Objective: Phenibut is a widely available gamma-aminobutyric acid B receptor agonist. When taken chronically, phenibut causes dependence and subsequent withdrawal if stopped. Baclofen, a gamma-aminobutyric acid B receptor agonist structurally related to phenibut, has been used to manage phenibut withdrawal (PW), although baclofen doses for PW are not well defined and may exceed Food and Drug Administration-approved doses. Little data described outcomes from baclofen use.

Methods: This case details a patient who experienced a seizure while on baclofen 10 mg thrice daily as monotherapy for PW and highlights a potential risk of underdosing baclofen as monotherapy in the management of PW.

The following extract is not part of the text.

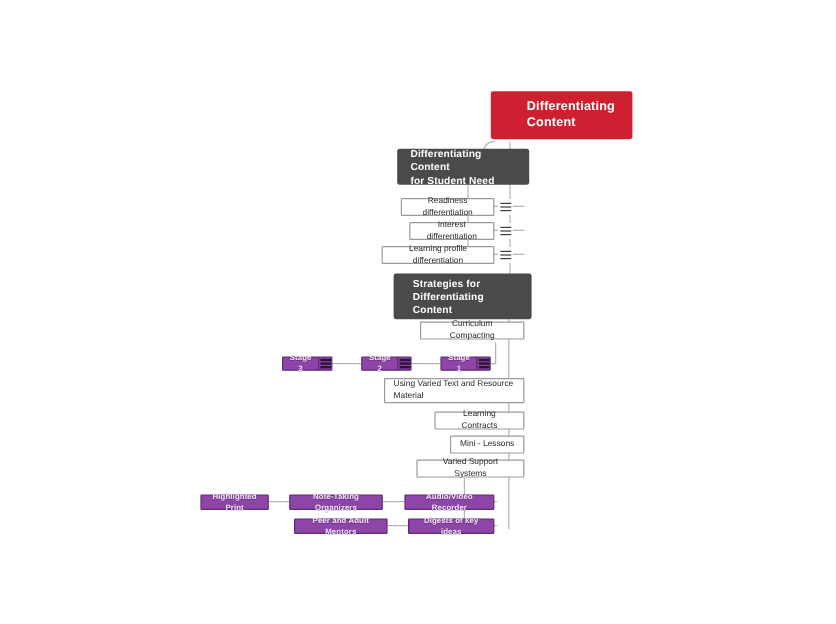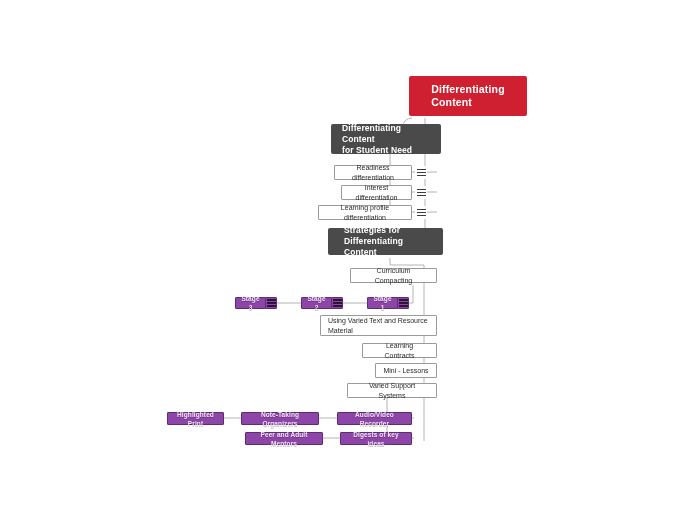"Differentiating" .node-root { justify-content: center -> none; padding: 0 14px -> 0 30px }
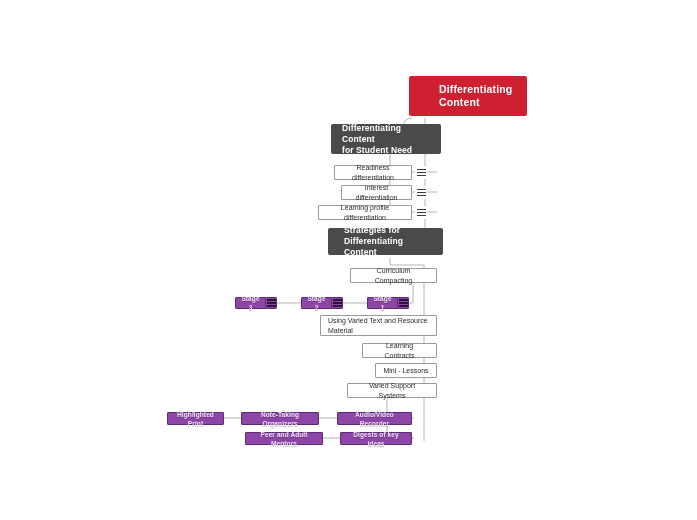"Strategies for" div.node { height: 27px -> 38px }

Results: A man in his early 30s with anxiety, depression, and substance use disorder presented to the emergency department by family for lethargy and confusion starting earlier that day. He had been using 25-30 g of phenibut daily for the past 6 months. On arrival, he was hypertensive, tachycardic, tachypneic, and lethargic. The patient received 1 mg of intravenous lorazepam and was admitted to the hospital for presumed PW. His symptoms improved overnight, and he was discharged on 10 mg of baclofen thrice daily. He returned 28 hours later after having a seizure and required intensive care admission in addition to multimodal drug therapy.

Conclusions: Phenibut use is rising, and treatment options for PW, such as baclofen, warrant additional study. Potential risks of underdosing baclofen if used as monotherapy in PW may include seizures as withdrawal progresses. Baclofen's role in therapy may be more appropriate as an adjunct than a cornerstone of therapy. Treatment done in consultation with providers experienced in managing withdrawal such as a toxicologist may help reduce this risk.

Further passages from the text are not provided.